During Mahathir's visit, two House members who had recently traveled to his country launched an official Malaysia Trade, Security and Economic Cooperation Caucus. Though in past years Heritage had been publicly critical of Mahathir, Feulner hosted a dinner reception to honor the prime minister.

The Post, citing a former Heritage official, said Feulner that year pushed his staff to boost Malaysia's ranking in the Index of Economic Freedom, but the group denied such intervention.

Abramoff may have earned a return from coming up with the Malaysia action plan. A US Senate committee last year released an invoice for US$300,000 sent to the Malaysian Embassy in Washington by the American International Center in 2001. Two former Abramoff associates told the Post that the center was "a front created in part to hide Abramoff's representation of Malaysia."

The National Journal reported recently that the Malaysian government sent nearly US$1 million to the center in 2001 and 2002 and that the center in turn paid Greenberg Traurig, the firm Abramoff joined in January 2001 after leaving Preston Gates, US$1.5 million.

Intriguingly, a firm set up by close Abramoff ally Grover Norquist was retained to lobby on behalf of Anwar, the then-imprisoned former Mahathir aide whose cause celebre was cited in Abramoff's 2000 memo as a key justification for the government to commence its Washington drive.

Alexander Strategy's other big Asian client was the Korea-US Exchange Council, augmented by Universal Bearings, a company owned by the Hanwha Group of council chairman Kim Seung-youn.

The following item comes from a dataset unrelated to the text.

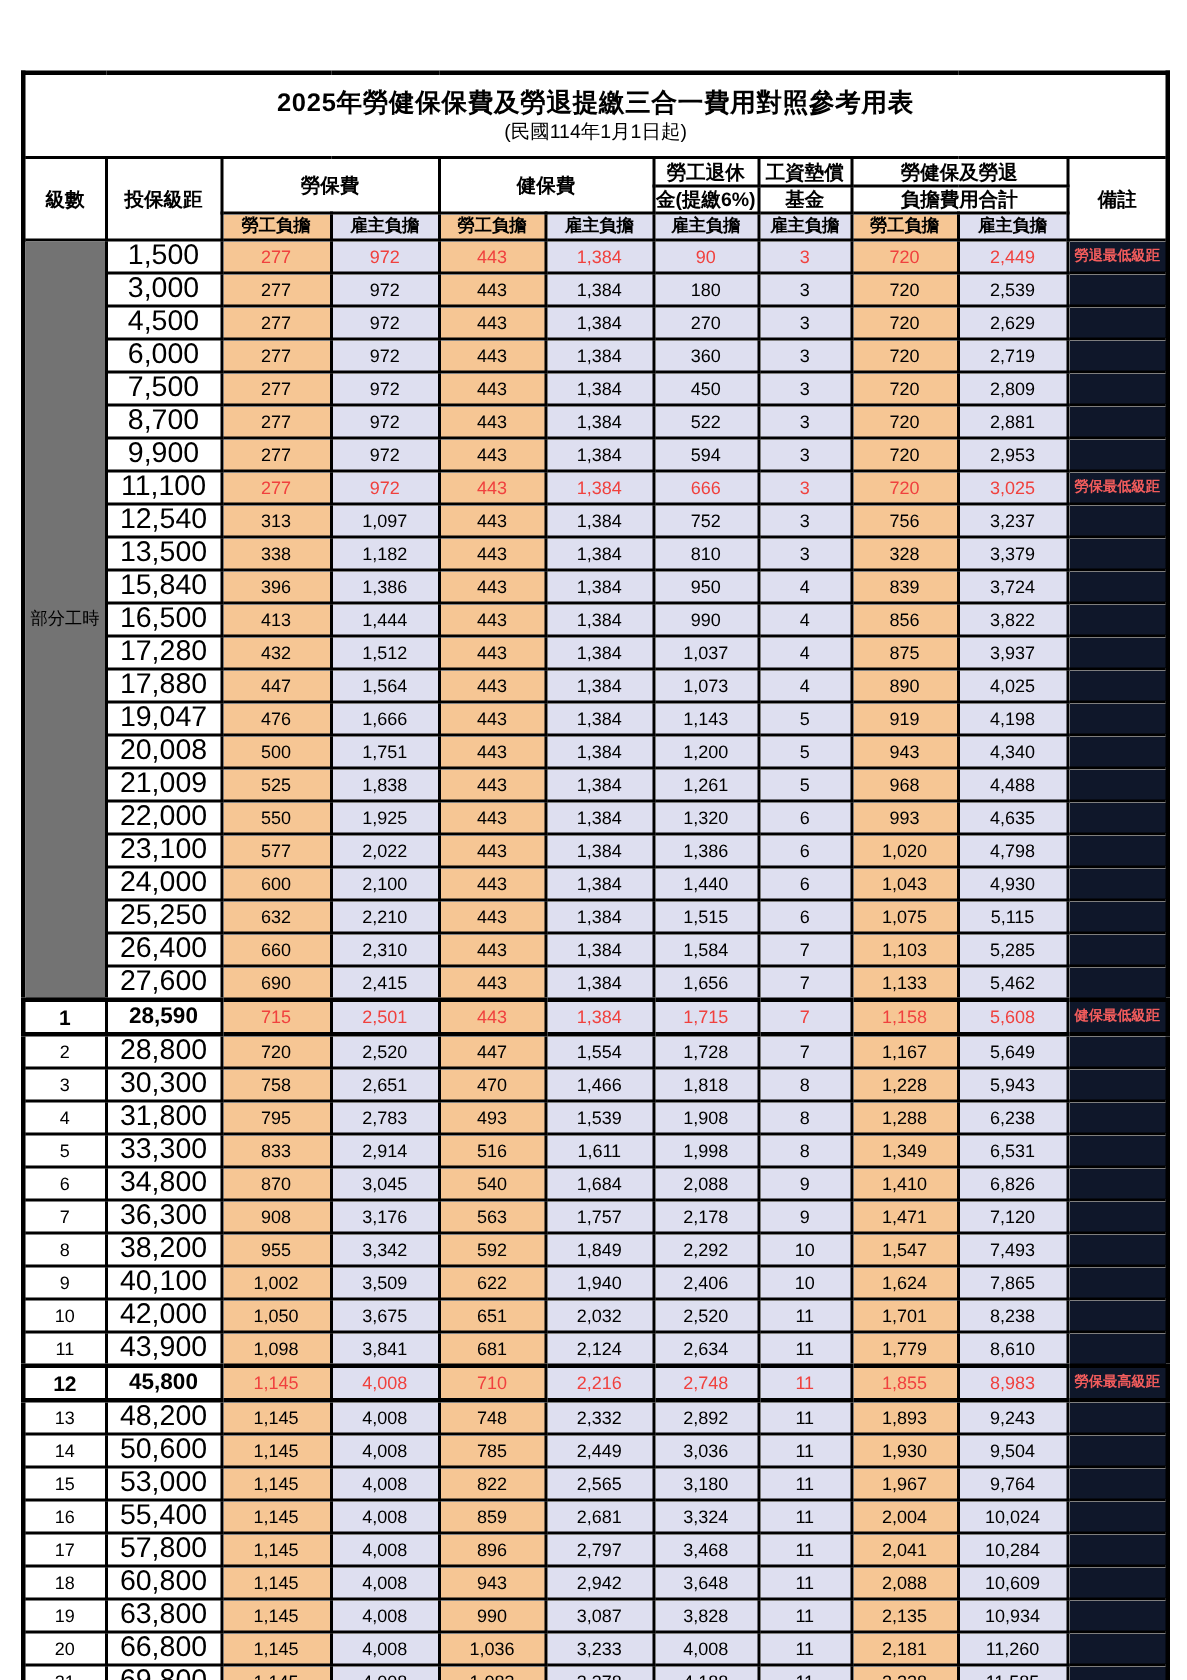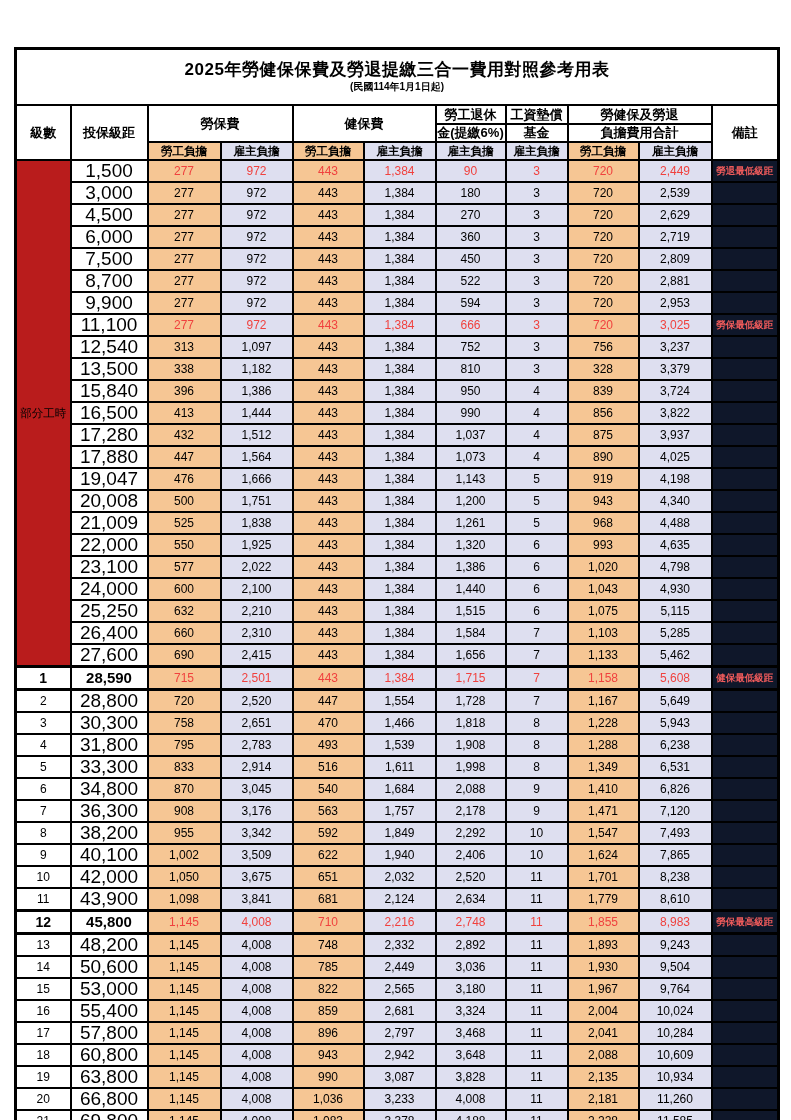"(民國114年1月1日起)" .subtitle-line { font-size: 10px -> 13px; font-weight: 700 -> 400 }
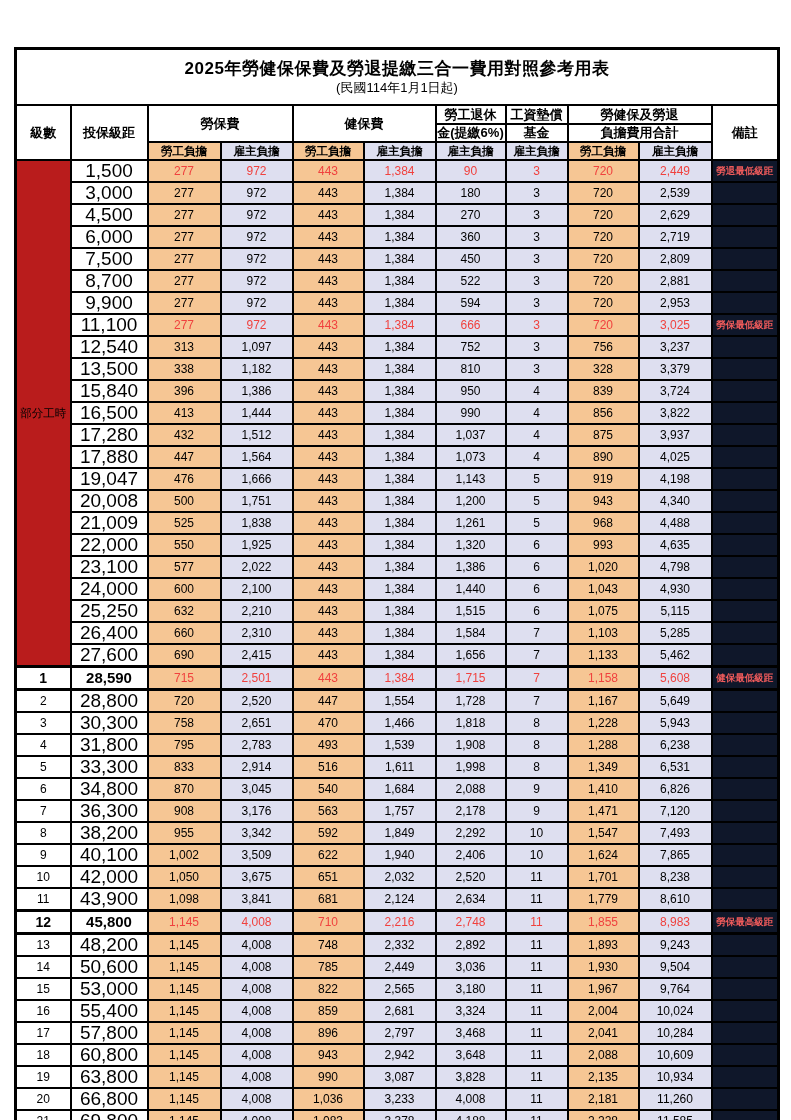"部分工時" td.pt { background: #b91c1c -> #737373 }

Kim formed the council and hired Alexander Strategy to establish himself "as the leading Korean business statesman in US-Korean relations," according to a strategy document obtained by Time.

Feulner was on the council's board and Sheffer served as an adviser.

The Exchange Council and Universal Bearings have together paid Alexander Strategy close to US$1 million since 2001. Kim made key headway on his goal, hosting or traveling to Washington to meet DeLay, Vice-President Dick Cheney, House Speaker Dennis Hastert and then- Attorney General John Ashcroft, among others.

The junkets have come under scrutiny in part because House rules forbid members from accepting trips paid by the registered agents of foreign interests. The council registered as a foreign agent in 2001.